Migrants vulnerable in Australia

Professor Anita Ramasastry, of the University of Washington Law School of Law, who sits on the UN Working Group on Business and Human Rights, said Australia’s growing migrant population is particularly vulnerable, especially those in the agricultural and financial services sectors.

Ms Reynolds told Government News tougher regulations may be needed to ensure migrants aren’t exploited.

“The Modern Slavery Act in Australia won’t solve all of our problems, we also have to look at labour laws, migrants that come in on different visa arrangements, and labour hire plans,” she said.

A number of stakeholders at Wednesday’s meeting raised concern about the lack of data available to investors around slavery risks – with many unsure of how to verify supply chains, according to Commissioner Reynolds.

“It’s difficult to get data around issues that are illegal because people don’t tend to report themselves doing things illegal,” she said.

Mark Eckstein, Director of Environmental and Social Responsibility for CDC Group, the UK’s Development Finance Institution, said many investors find it hard to identify risks at the lower and  “more informal, less regulated, slightly sketchy” levels of the supply chain.
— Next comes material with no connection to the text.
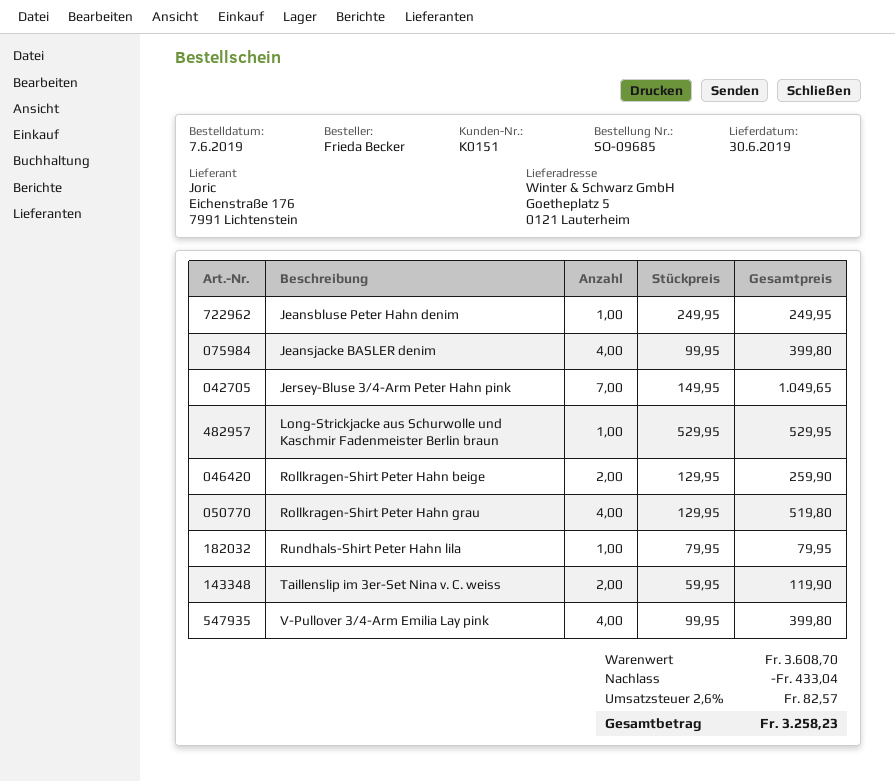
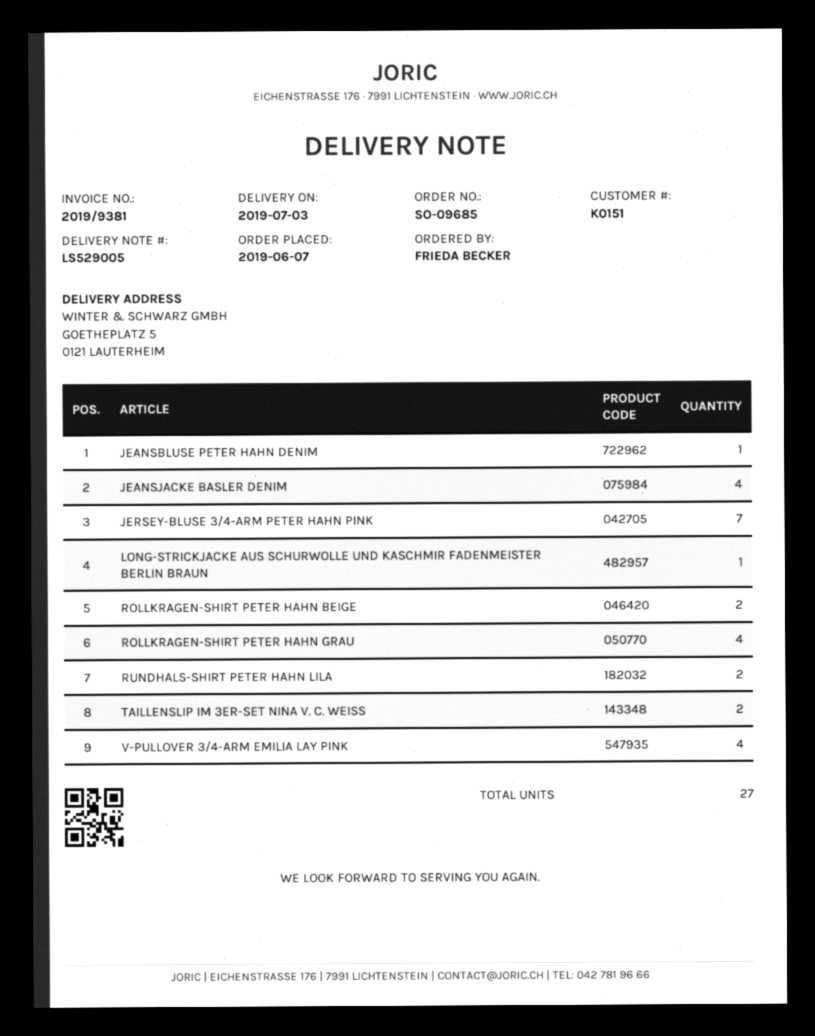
delivery date: 2019-06-30 -> 2019-07-03
Rundhals-Shirt Peter Hahn lila: 1 -> 2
Social auditing, along with the use of technologies like AI are increasingly powerful means of identifying risks in supply chains, Commissioner Eckstein said.

“Part of what we’re talking about over the coming days is the way we can look at technology and different sorts of software and algorithms which allow workers in the further reaches of the supply chain to have agency and a voice,” he said.

UN Commissioners at a round table on Thursday.

New PM must resource laws

While Australia’s anti-slavery laws set a global benchmark, the ultimate success of the legislation depends on its roll-out following the May 18 federal election, the Commissioners said.

Commissioner Cockayne said Australia’s laws are “riding on implementation.”

“Some people in the Department of Home Affairs will have to field a lot of enquiries from business in the next few years, so obviously resourcing is going to be an important issue,” he told Government News.

Commissioner Eckstein added it is “essential” that the public sector lead by example when it comes to improving internal procurement policies to root out slavery.

Commissioner Cockayne said Australia would have to tread carefully on diplomatic relationships with international trade partners.

“Frankly the government will have regulatory arbitrage issues if concerns emerge that the requirements in Australia are bad for business,” he said.

James Cockayne

“It’s really important that whoever is the new Prime Minister, his or her foreign minister continue to engage internationally on the issue with the kind of leadership we’ve been seeing despite the possibility for some complexity there.”

Foreign Minister and Commission co-convenor Marise Payne said it was important for Australia to work with other governments in the region.

“With the Indo-Pacific region facing higher rates of modern slavery than any other, it is important for us to consider how governments and the financial sector throughout the region can work together to reduce risks to people,” she said.

The Commission’s Sydney consultation ends on Saturday 13 April and the delegation heads to the Netherlands in June, ahead of the release of a roadmap in September.

Over 40 million people were believed to be involved in modern slavery in 2016.